Large report export: from CSV button to async spec packet

This case turns a vague export request into a bounded background job workflow with permissions, job states, file expiry, and evidence reviewers can inspect.

RiskTimeouts, data leaks, queue pressure
BoundaryCSV export only, no report redesign
EvidenceJob tests, timing, permission checks

The request before the spec

Weak ticket

Add CSV export to the orders report.
It should work for large accounts and email the file when ready.

Spec-first rewrite

Feature: Async orders report CSV export
Owner: Reporting
Status: Draft for review

Goal:
- Let account admins export the current orders report as CSV.
- Run exports as background jobs for datasets over 10,000 rows.
- Notify the requesting user when the file is ready.

Non-goals:
- No report filter redesign.
- No new analytics columns.
- No cross-account export.
- No real-time streaming download.

The packet reviewers actually need

spec.md

Constraints:
- Export uses the same filters visible on screen.
- Requesting user must belong to the account.
- File expires after 7 days.
- CSV columns match the current report table.

Risks:
- long-running query pressure
- stale filter snapshot
- download link shared outside account

tasks.md

- [ ] Capture report filter snapshot.
- [ ] Create export_jobs table and state machine.
- [ ] Add worker for CSV generation.
- [ ] Add signed download URL with expiry.
- [ ] Add admin UI states: queued, running, ready, failed.
- [ ] Add queue and failure metrics.

acceptance-criteria.md

- Given an admin filters orders
  When they request export
  Then the job uses the same filter snapshot.

- Given a non-admin user
  When they request or download export
  Then access is denied.

- Given a 500k row report
  When the export runs
  Then the web request returns quickly and the worker completes asynchronously.

evidence.md

Automated:
- export permission test
- filter snapshot test
- job state transition test
- expired download URL test

Operational:
- 500k row timing result
- queue depth dashboard
- failed job alert link

Async workflow the spec should protect

StateAllowed transitionReviewer evidence
queuedCreated after permission and filter snapshot validation.Test proves the job stores account id, user id, and filters.
runningWorker claims one job and writes progress metadata.Test proves two workers cannot process the same job.
readyCSV is stored and a signed URL is generated.Evidence proves URL expires and account permissions are checked.
failedWorker records a safe error and user can retry.Alert and failed-job metric are linked in the PR.

Reviewer walkthrough

The weak request says "add CSV export", but the actual risk is not the button. The risk is what happens after the button: a long query blocks the web request, filters change while the job runs, a file link outlives the user's access, or a background failure silently disappears.
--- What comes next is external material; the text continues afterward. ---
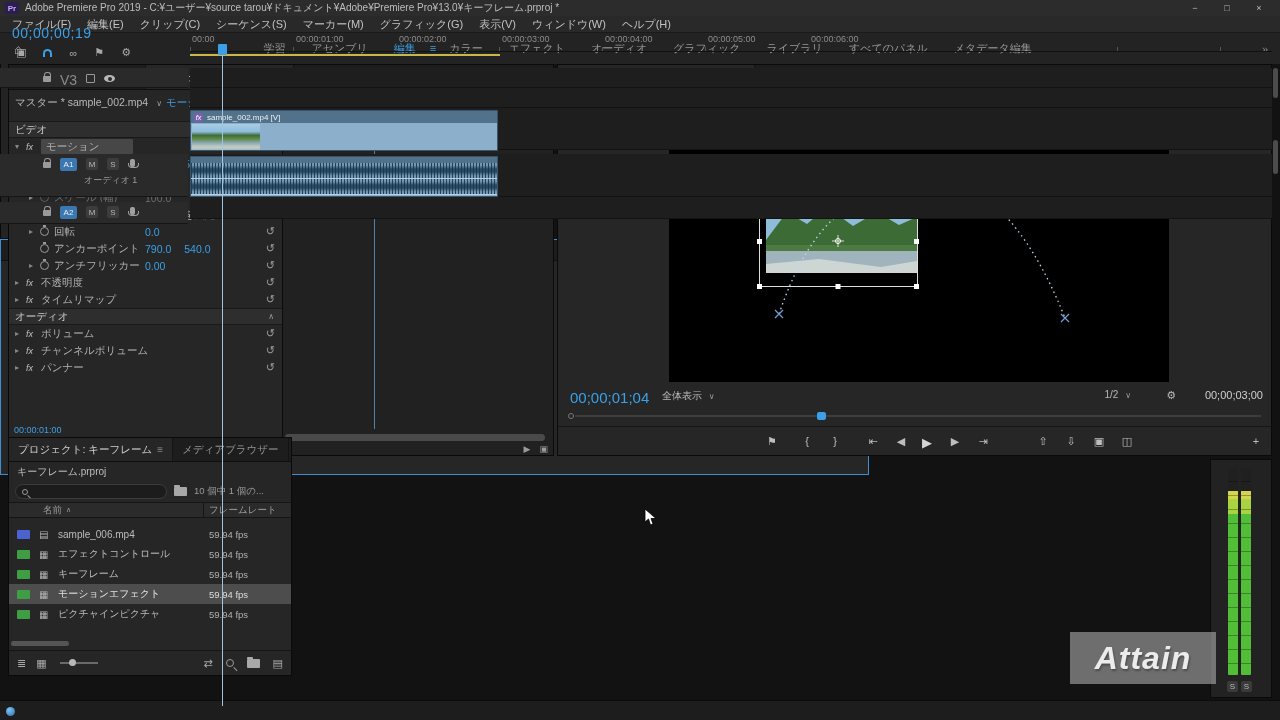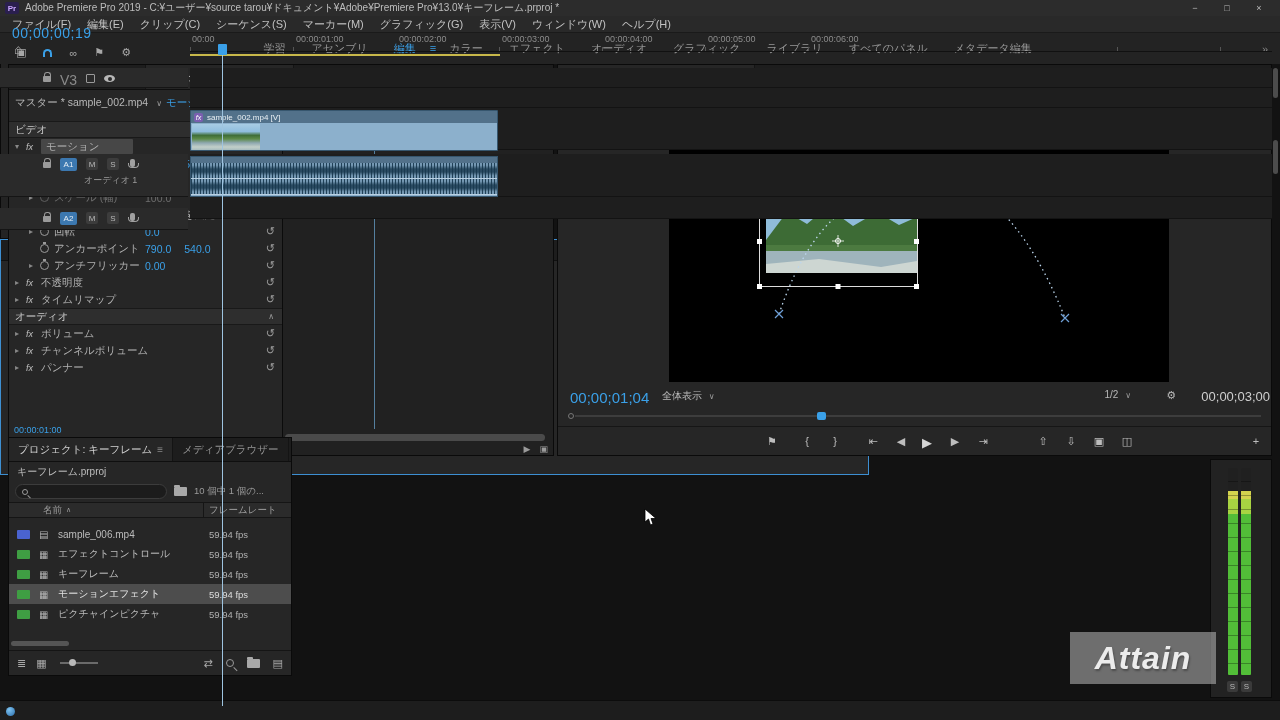"A2" div.row-head { top: 208px -> 202px }
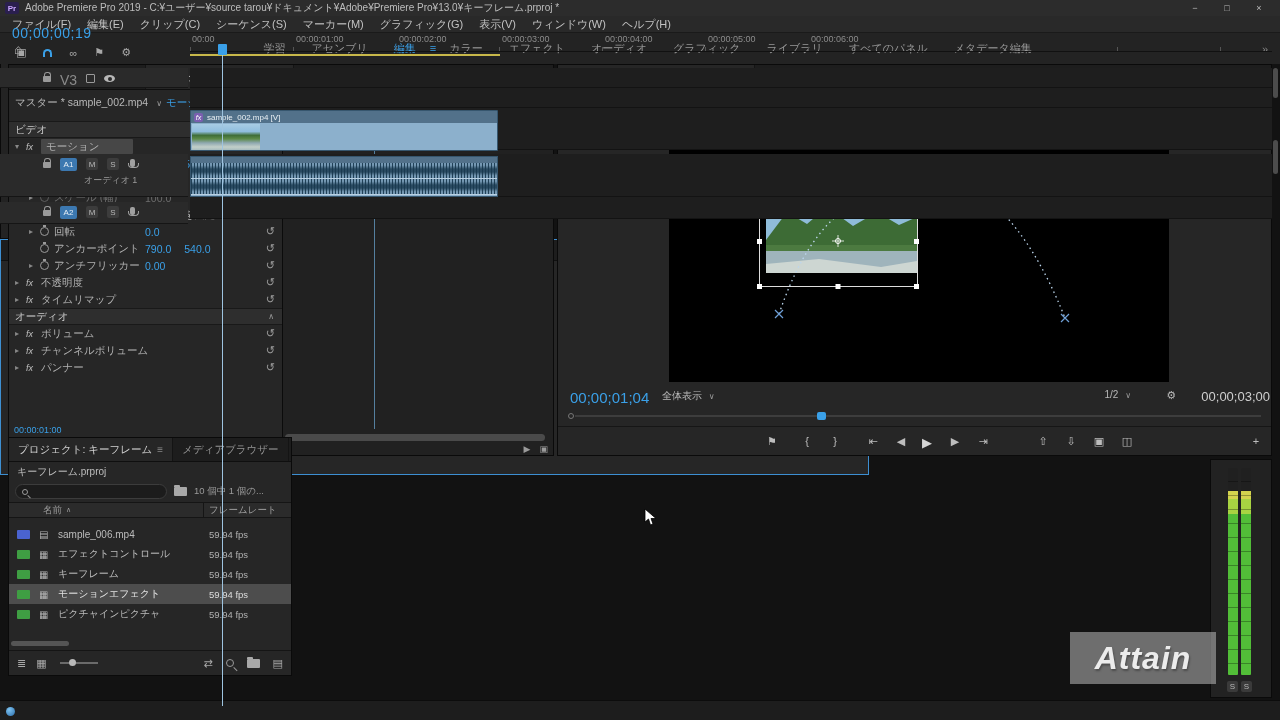"00;00;03;00" .p-dur { font-size: 13px -> 11px; right: 1px -> 8px }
The spec packet makes the export a state machine instead of a UI flourish. That matters because background jobs fail in different places from normal requests. Reviewers need to see permission checks, filter snapshot behavior, file expiry, queue monitoring, and a failed-job path before they can trust the feature.

Permission check

The request and the download must both verify the user belongs to the account. Checking only at request time is not enough.

Snapshot check

The exported CSV should match the filters visible when the user clicked export, not filters edited later.

Operations check

Queue depth, failed jobs, retry rate, and worker timing should be visible before rollout.

How to adapt this case

Use this pattern for exports, imports, bulk actions, reconciliation jobs, billing runs, data backfills, and any workflow where a user starts work that finishes later. The reusable part is the state machine and evidence list. The domain can change, but the review questions remain stable: who is allowed to start it, what data snapshot is used, how failures are surfaced, and what operational signal proves it is safe.

For smaller exports, the threshold may be lower than 10,000 rows, or you may skip email notification entirely. That is fine. What should not disappear is the explicit boundary between web request and worker, the permission check at download time, and the evidence that large accounts do not degrade the main application.

When an AI coding assistant implements this work, do not let it invent a queue library, redesign the report, or add extra columns just because it sees adjacent code. Those choices need separate decisions. The spec packet keeps the first version focused on safe export behavior.

Rollout observation plan

A report export is not done when the CSV downloads once in staging. The first production release should have an observation plan because failures often appear only with real account sizes, real filters, and real retry behavior. The spec should name what the team watches for the first day and what action happens if a signal moves.

For this example, the useful rollout signals are queue depth, worker duration, failed job count, download permission failures, and support tickets mentioning missing columns or stale filters. The rollback decision should also be concrete: disable the export button, pause workers, or keep completed files available while blocking new requests.

Queue signal

Queue depth and worker duration prove the feature is not starving other background work.

Access signal

Permission failures and expired-link events prove download security is being exercised.

Support signal

Missing column or stale filter reports show whether the exported file matches user expectations.

Anti-patterns to reject

Exporting in the web request

Large accounts will hit timeouts or database pressure. Make the long work asynchronous.

Download link without permission

A signed URL still needs account-aware access rules or short expiry with a safe regeneration path.

No failed-job path

Users and support need to know whether the export failed, can be retried, or requires engineering attention.

Use this pattern before adding a background export

Generate a spec packet, then make the pull request prove job states, permissions, and operational evidence before merge.

Editorial note

This case focuses on asynchronous work: the spec is useful because it makes background states, permissions, and operational evidence visible before implementation.